A sua consistência farinhenta semelhante à da batata deve ter contribuído para o seu incrível consumo pela Europa. Foi base da alimentação da Ibéria durante séculos, e hoje faz parte daquelas características que os movimentos de valorização do particular regional desejam celebrar – já ouviram falar do Festival da Cherovia da Covilhã?! Movimentou na sua 5ª edição uma cidade inteira, com festividades que se estenderam por 4 dias, tudo em torno do um tanto desconhecido porém decantado tubérculo.

Com a chegada das batatas, as cherovias, ou xerovias, ou pastinacas (tudo nome aceitável) perderam a sua importância. Os ingleses vegan comem-nas aos quilos, dando-lhes o nome de parnsip. Graças a eles, descubro que têm um valor nutricional superior ao das cenouras, e encontro muitas e muitas receitas preparadas com o tubérculo, todas até parecendo interessantes. Acabei de abrir uma subpasta na pasta “Receitas” com todas elas, à espera do dia da colheita!

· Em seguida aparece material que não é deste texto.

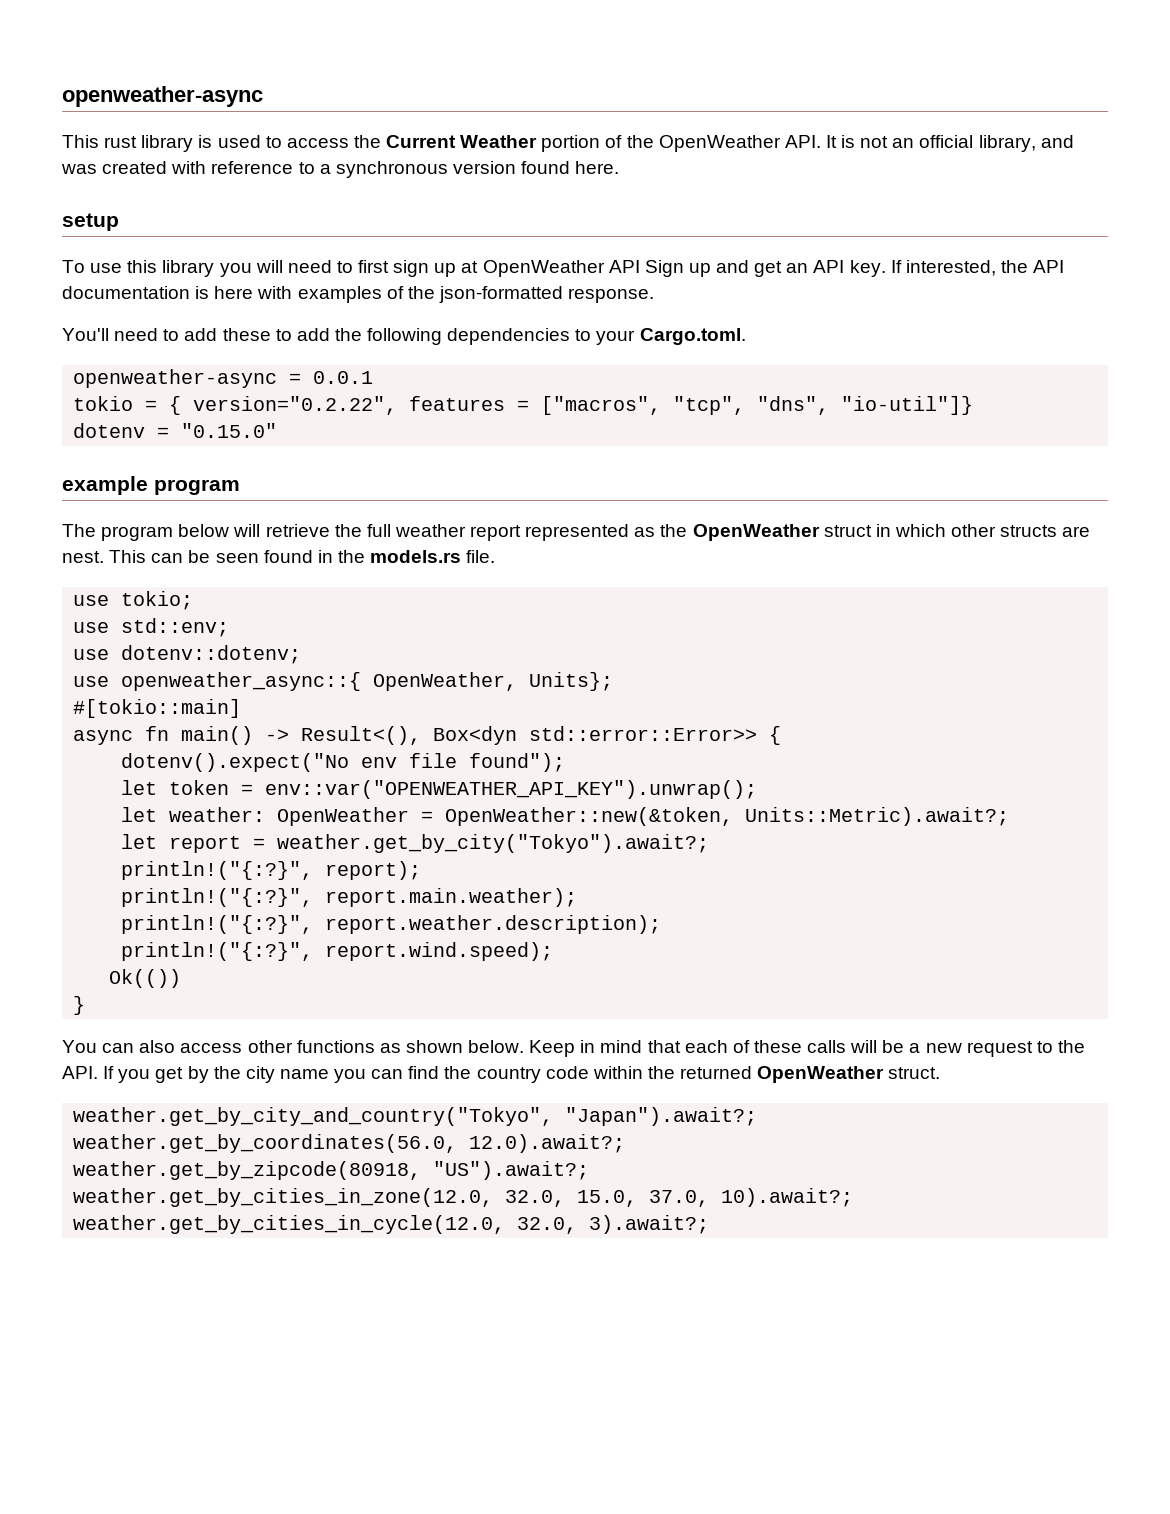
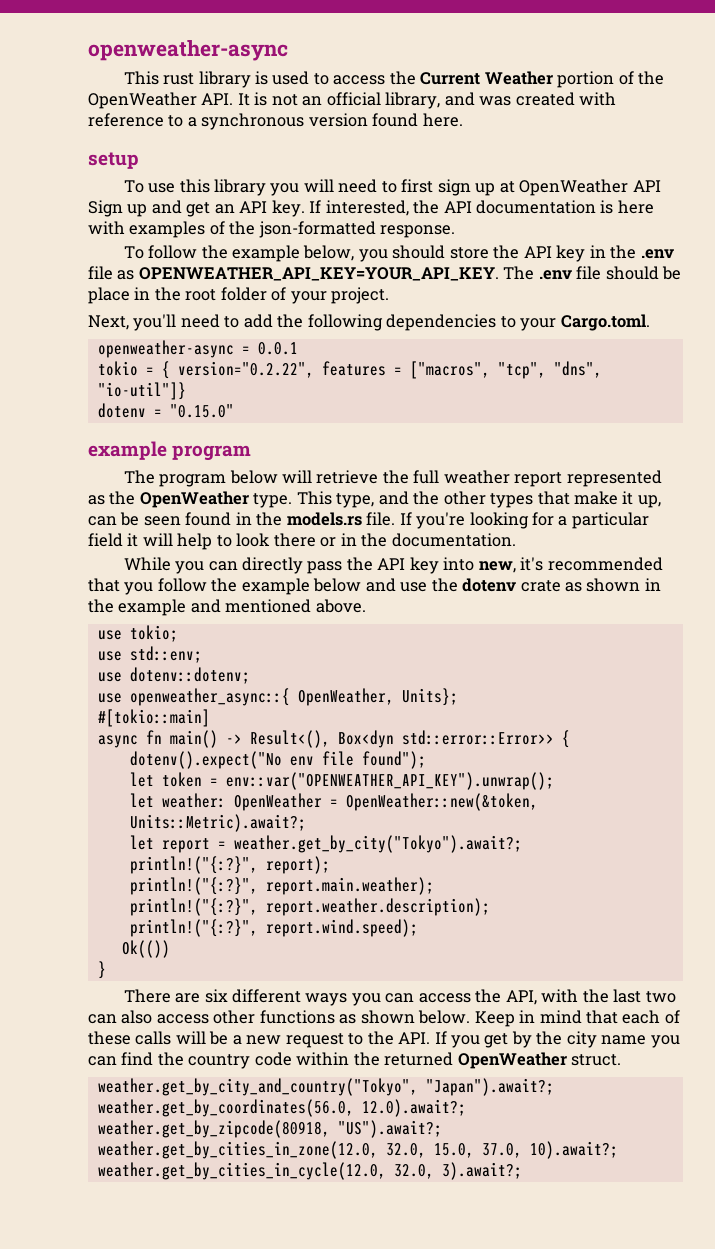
[62,328,271,341] You'll need to add these -> [123,245,674,262] [88,266,682,281] [88,287,390,304] [88,314,220,331] To follow the example below, you should store the API key in the .env file as OPENWEATHER_API_KEY=YOUR_API_KEY. The .env file should be place in the root folder of your project. // Next, you'll need
[823,524,1091,537] [62,550,147,563] struct in which other structs are nest. This -> [253,491,661,508] type. This type, and the other types that make it up,
(496, 556) none -> [399,512,649,529] [88,533,516,550] [123,557,663,574] [88,578,661,595] [88,599,366,616] If you're looking for a particular field it will help to look there or in the documentation. // While you can directly pass the API key into new, it's recommended that you follow the example below and use the dotenv crate as shown in the example and mentioned above.
[62,1040,97,1053] You -> [123,989,676,1006] There are six different ways you can access the API, with the last two

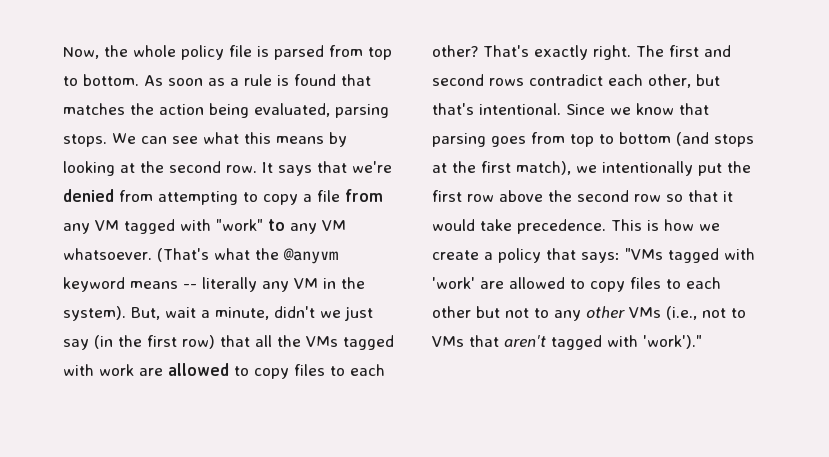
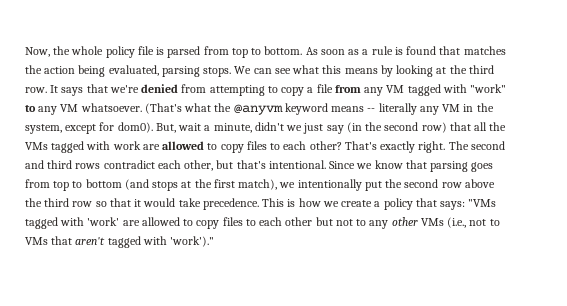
[169,161,221,173] second -> [468,65,494,74] third
[63,306,126,321] system). -> [25,122,153,134] system, except for dom0).
[147,335,177,347] first -> [384,122,419,131] second
[669,45,731,57] [432,74,484,86] first and second -> [470,141,505,150] [25,160,73,169] second and third
[432,190,462,202] first -> [404,179,439,188] second
[577,190,629,202] second -> [44,198,70,207] third

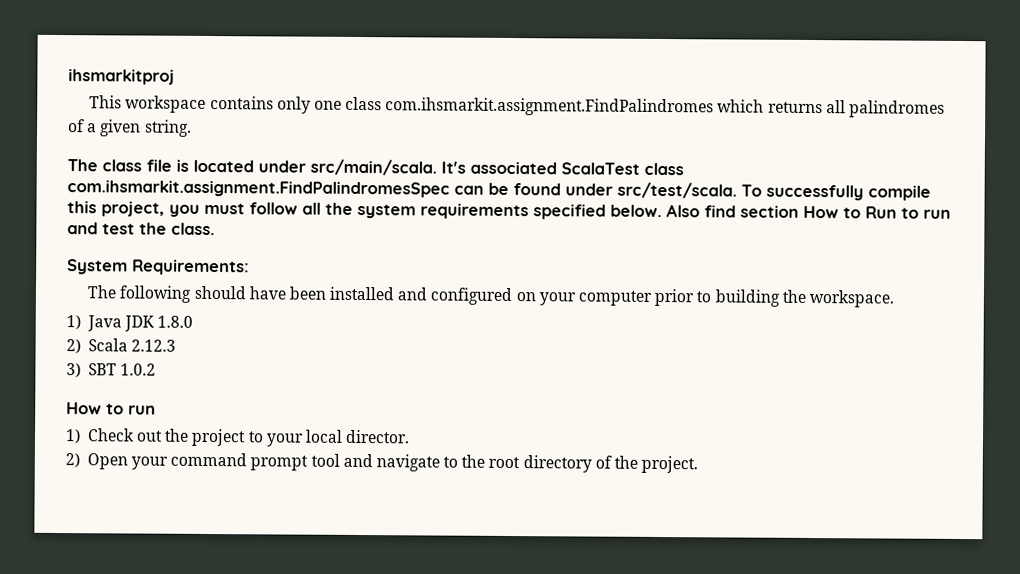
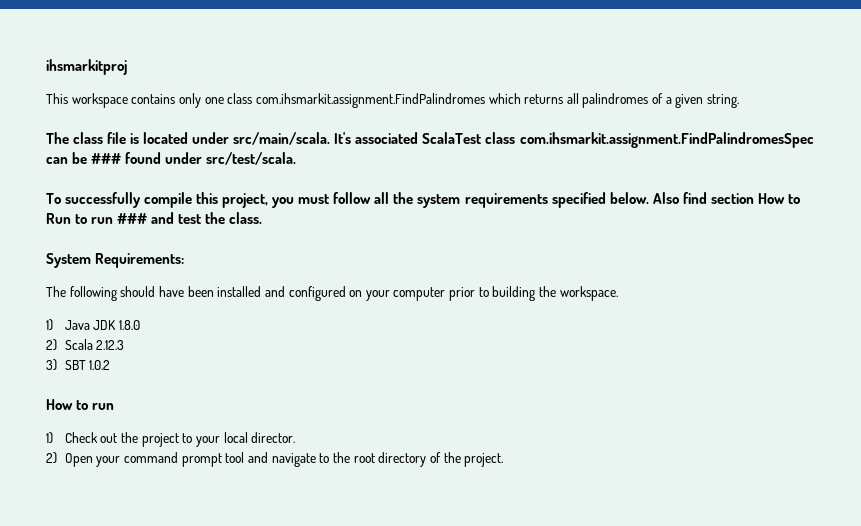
(509, 188) none -> [91,153,122,164] ###
(737, 190) none -> (297, 158) //
(951, 214) none -> [117,213,148,224] ###

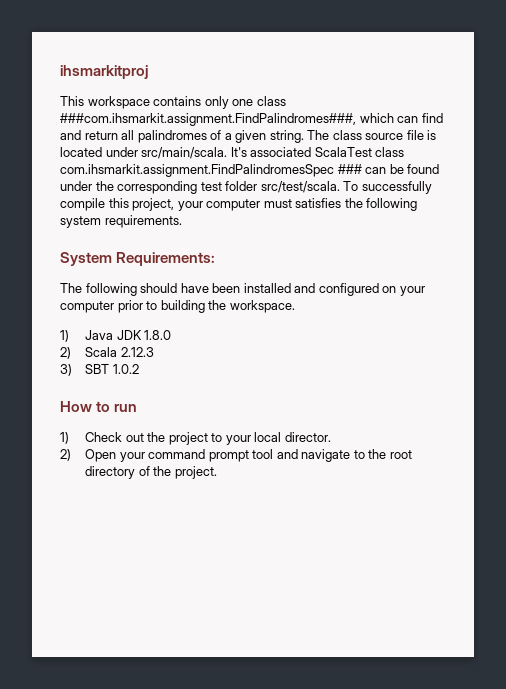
[255,93,564,108] com.ihsmarkit.assignment.FindPalindromes which returns -> [60,113,443,126] [60,130,118,140] ###com.ihsmarkit.assignment.FindPalindromes###, which can find and return
(740, 101) // -> (304, 136) none
(104, 138) none -> [365,133,404,140] source
(814, 140) none -> [337,164,362,174] ###
[91,153,122,164] ### -> (404, 169) none
(203, 158) none -> [95,181,258,194] the corresponding test folder
(297, 158) // -> (340, 187) none
[272,192,800,208] [46,212,263,224] you must follow all the system requirements specified below. Also find section How to Run to run ### and test the class. -> [177,198,418,211] [60,215,182,228] your computer must satisfies the following system requirements.

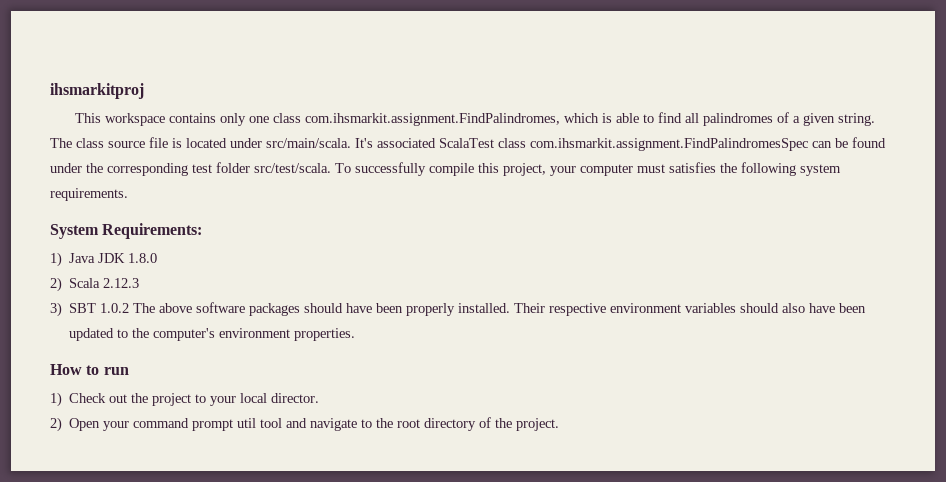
[60,113,443,126] [60,130,118,140] ###com.ihsmarkit.assignment.FindPalindromes###, which can find and return -> [304,112,682,126] com.ihsmarkit.assignment.FindPalindromes, which is able to find
[337,164,362,174] ### -> (808, 144) none
[60,283,425,296] [60,300,295,313] // The following should have been installed and configured on your computer prior to building the workspace. -> (203, 231) none
(139, 369) none -> [133,302,867,316] [69,328,356,341] The above software packages should have been properly installed. Their respective environment variables should also have been updated to the computer's environment properties.
(249, 456) none -> [237,418,257,428] util

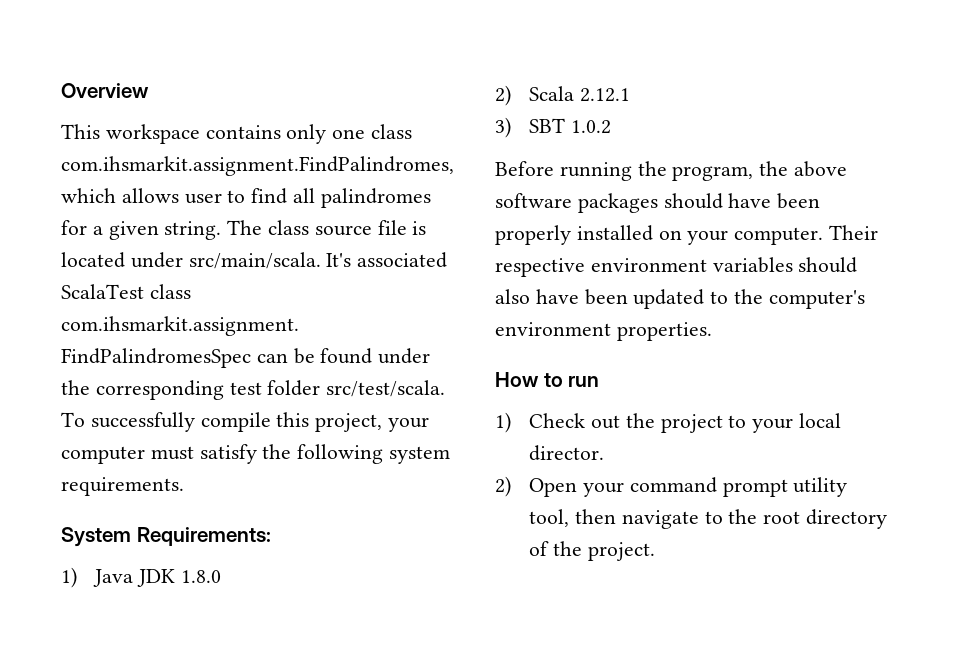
[50,83,144,99] ihsmarkitproj -> [61,83,149,98] Overview
[601,113,639,123] is able -> [121,188,222,204] allows user
[776,112,789,123] of -> [61,220,87,235] for
[669,162,716,173] satisfies -> [199,444,257,464] satisfy
[103,278,140,288] 2.12.3 -> [579,88,630,102] 2.12.1
[133,303,156,313] The -> [495,161,789,181] // Before running the program, the
[458,303,511,313] installed. -> [576,225,824,245] installed on your computer.
[237,418,308,428] util tool and -> [793,477,848,497] [529,509,616,527] utility tool, then

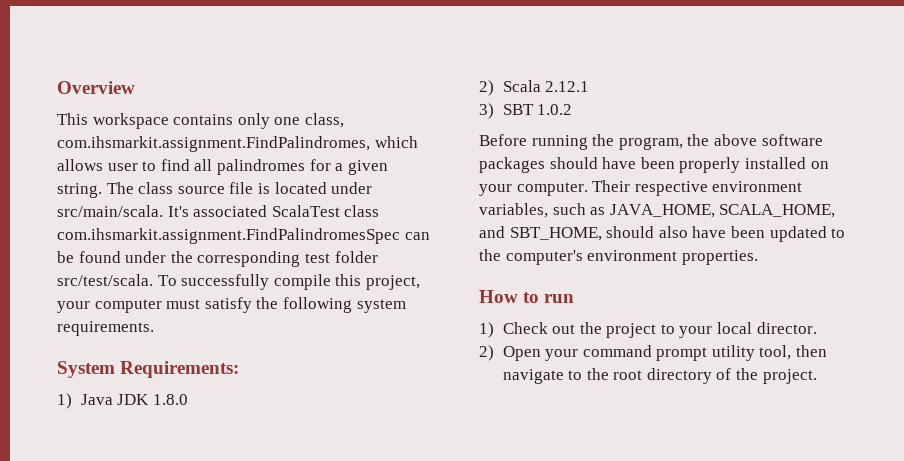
[371,124,413,139] class -> [304,113,344,128] class,
[712,257,793,273] variables -> [479,203,836,218] [479,226,602,241] variables, such as JAVA_HOME, SCALA_HOME, and SBT_HOME,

Entusiasmada com esse reviver das antigas tradições, lembro-me das alfarrobas e vou à procura de mais informações – o tanque, a louça, o almoço não se incomodam de esperar mais um pouco. A farinha de alfarroba é competente substituta do cacau; resulta da moagem das sementes que nascem nas vagens e a minha avó também a usava, porque era muito, mas muito mesmo, mais barato fazer um bolo de chocolate com alfarroba do que um bolo de chocolate com cacau. Há campos e campos de alfarrobeiras por todo o Algarve, em Portugal, e era uma diversão voltar de lá com o carro atulhado de vagens escuras e duras. E eu gostava de ficar inventando versos que tivessem essa palavra encantada (alfarroba) e outras que eram as minhas preferidas (como amplidão... lá tem palavra maior?!).

A alfarroba é na verdade bastante diferente do cacau - não tem gordura, nem glúten, nem cafeína, nem nenhum outro alcalóide, sendo portanto a planta mais-que-imperfeita para quem queira passagem para Pasárgada. Ainda assim, parece mesmo chocolate.

Mas o melhor estava por vir. Alfarroba vem do árabe al-kharub, e o que eu mais gosto é dessa vogal aspirada com cheiro de deserto. Não consigo entender porque se transformou nesse nosso “f” que a nada aspira. Dela deriva a palavra “quilate” – o leve peso de uma das suas sementes, usado pelos árabes para vender e comprar diamantes e rubis (peso, e não pureza, como indicam os quilates do ouro, o que não vem agora ao caso).

Poucas gramas de algo que se torna muito valioso: 20 sementes de alfarroba são a mesma coisa que quatro gramas de diamante. Uma parte ínfima de matéria valiosa, minúsculos cristais como os rebentos da cherovia, que agora iluminam o meu dia da cor do som aspirado das palavras árabes. Agora sim, o tanque, a louça, o almoço, os cobertores custam menos. Meu dia, que pesava poucas gramas, pesa agora muitos quilates!